_EXCERPTED RECORDS:_
::::

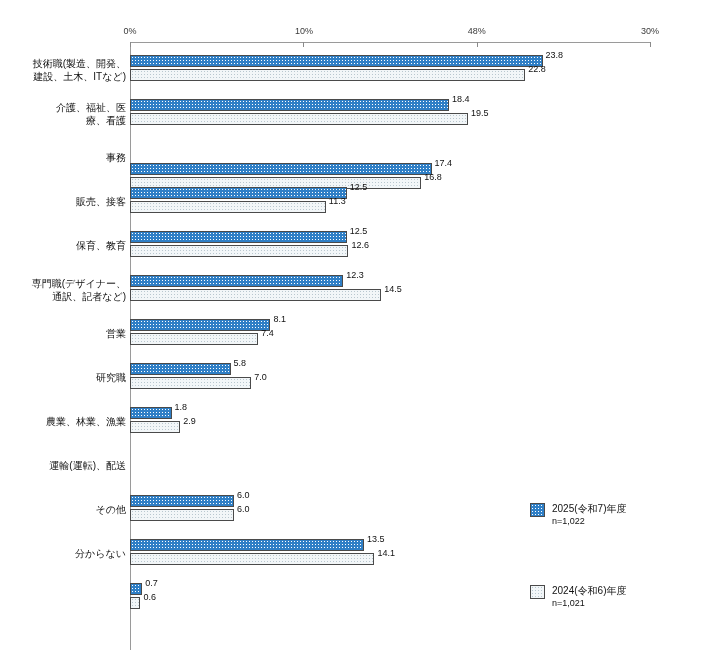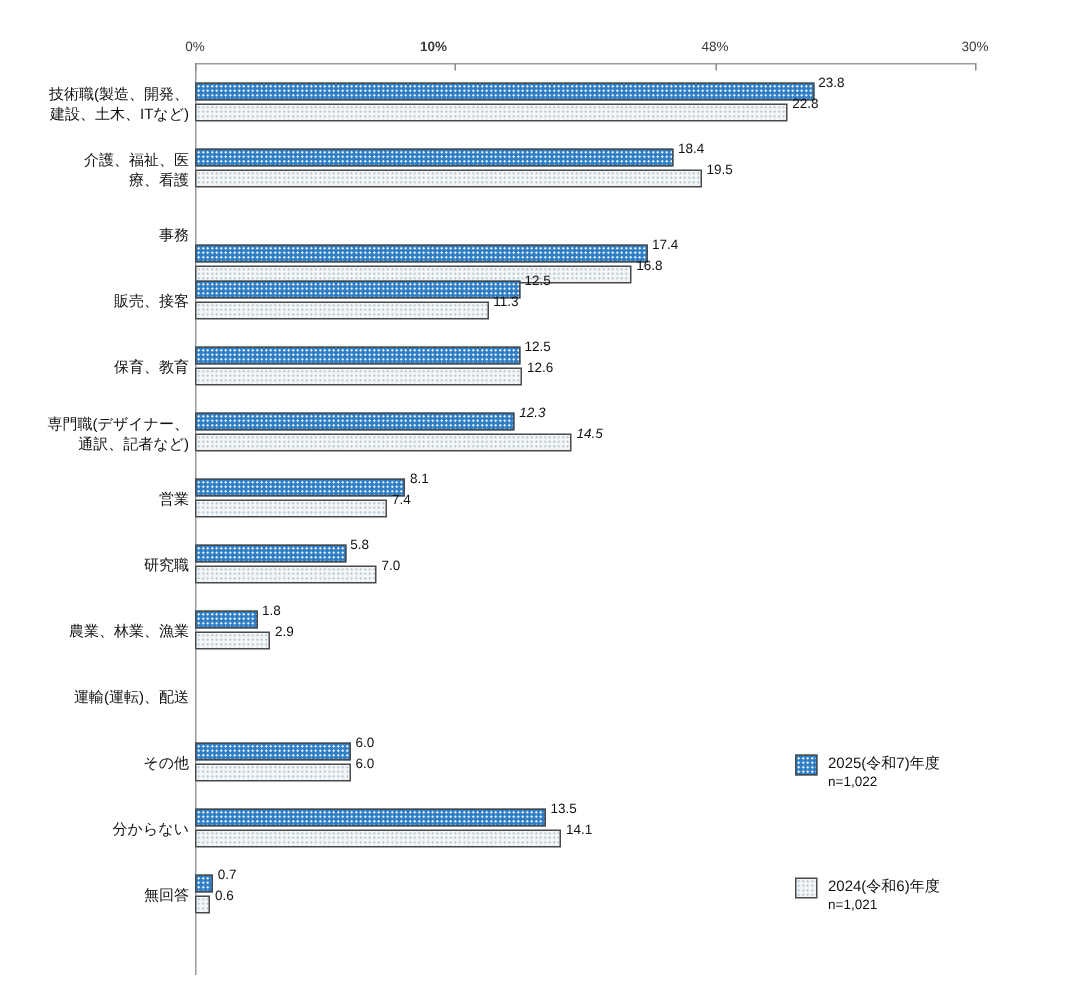--- a/index.html
+++ b/index.html
@@ -58,7 +58,7 @@
       <div class="tick" style="left: 0px;"></div>
       <div class="tick-label" style="left: 0px;">0%</div>
       <div class="tick" style="left: 173.333px;"></div>
-      <div class="tick-label" style="left: 159px; font-weight: bold;">10%</div>
+      <div class="tick-label" style="left: 174px;">10%</div>
       <div class="tick" style="left: 346.667px;"></div>
       <div class="tick-label" style="left: 346.667px;">48%</div>
       <div class="tick" style="left: 520px;"></div>

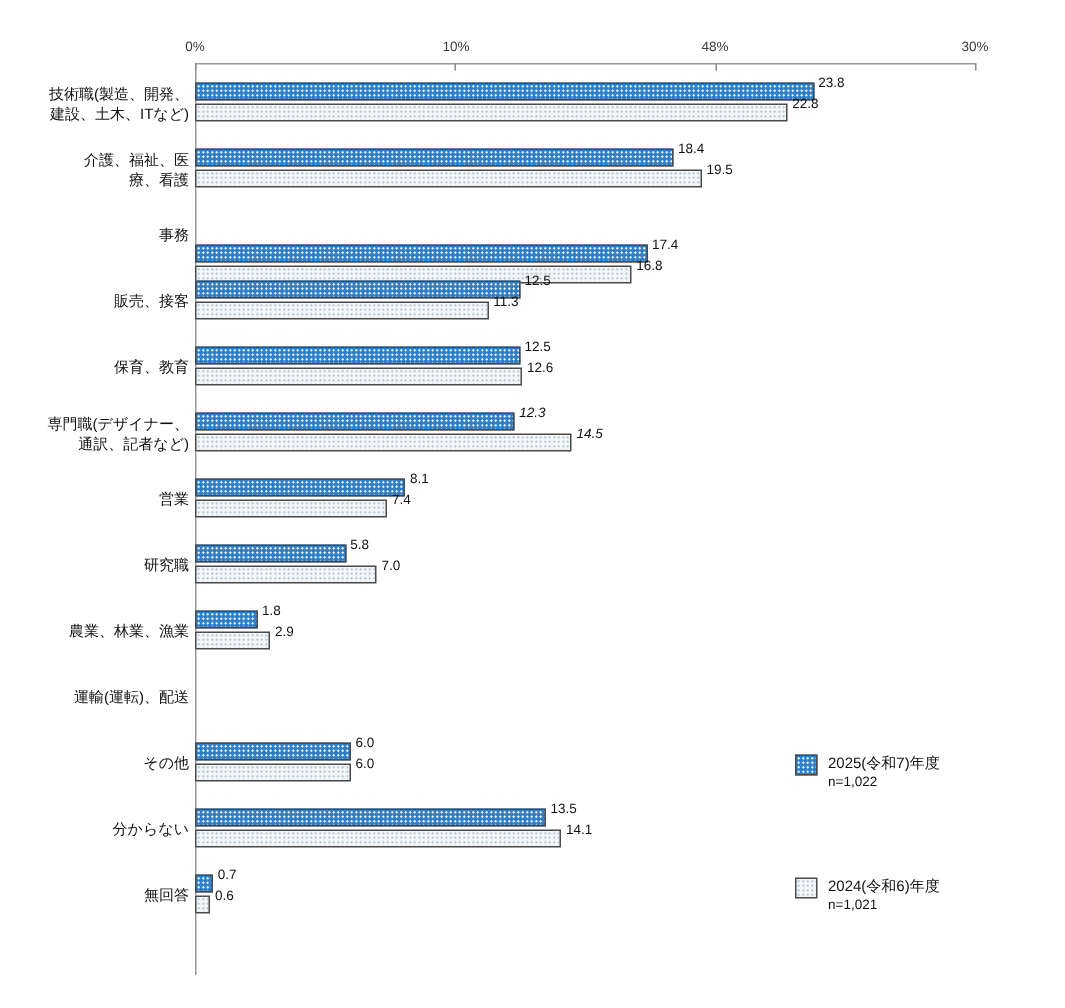--- a/index.html
+++ b/index.html
@@ -127,7 +127,7 @@
           <span style="white-space: pre-line;">専門職(デザイナー、
 通訳、記者など)</span>
         </div>
-        <div class="bars" style="width: 520px; font-style: italic;">
+        <div class="bars" style="width: 520px;">
           <div class="bar b2025" style="left: 0px; width: 213.2px;"></div>
           <div class="val v2025" style="left: 216.2px;">12.3</div>
           <div class="bar b2024" style="left: 0px; width: 251.333px;"></div>

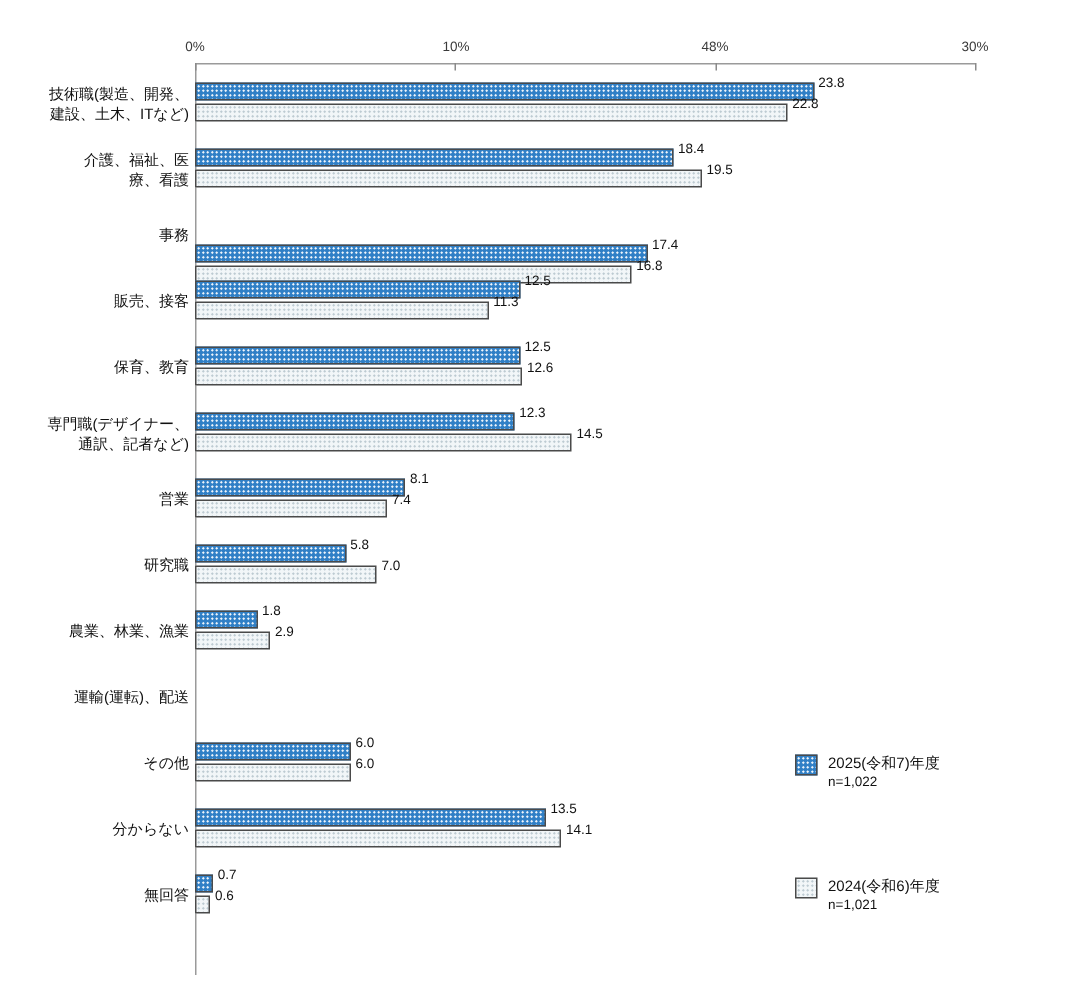--- a/index.html
+++ b/index.html
@@ -195,9 +195,6 @@
         </div>
       </div>
       <div class="row" style="top: 576px;">
-        <div class="row-label">
-          <span style="white-space: pre-line;">無回答</span>
-        </div>
         <div class="bars" style="width: 520px;">
           <div class="bar b2025" style="left: 0px; width: 12.1333px;"></div>
           <div class="val v2025" style="left: 15.1333px;">0.7</div>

::::

_REQUIRED ACTION:_
Each line of the data must be restated exactly, and the pictures must be left out.

_RESULT:_
--- a/index.html
+++ b/index.html
@@ -58,7 +58,7 @@
       <div class="tick" style="left: 0px;"></div>
       <div class="tick-label" style="left: 0px;">0%</div>
       <div class="tick" style="left: 173.333px;"></div>
-      <div class="tick-label" style="left: 159px; font-weight: bold;">10%</div>
+      <div class="tick-label" style="left: 174px;">10%</div>
       <div class="tick" style="left: 346.667px;"></div>
       <div class="tick-label" style="left: 346.667px;">48%</div>
       <div class="tick" style="left: 520px;"></div>

--- a/index.html
+++ b/index.html
@@ -127,7 +127,7 @@
           <span style="white-space: pre-line;">専門職(デザイナー、
 通訳、記者など)</span>
         </div>
-        <div class="bars" style="width: 520px; font-style: italic;">
+        <div class="bars" style="width: 520px;">
           <div class="bar b2025" style="left: 0px; width: 213.2px;"></div>
           <div class="val v2025" style="left: 216.2px;">12.3</div>
           <div class="bar b2024" style="left: 0px; width: 251.333px;"></div>

--- a/index.html
+++ b/index.html
@@ -195,9 +195,6 @@
         </div>
       </div>
       <div class="row" style="top: 576px;">
-        <div class="row-label">
-          <span style="white-space: pre-line;">無回答</span>
-        </div>
         <div class="bars" style="width: 520px;">
           <div class="bar b2025" style="left: 0px; width: 12.1333px;"></div>
           <div class="val v2025" style="left: 15.1333px;">0.7</div>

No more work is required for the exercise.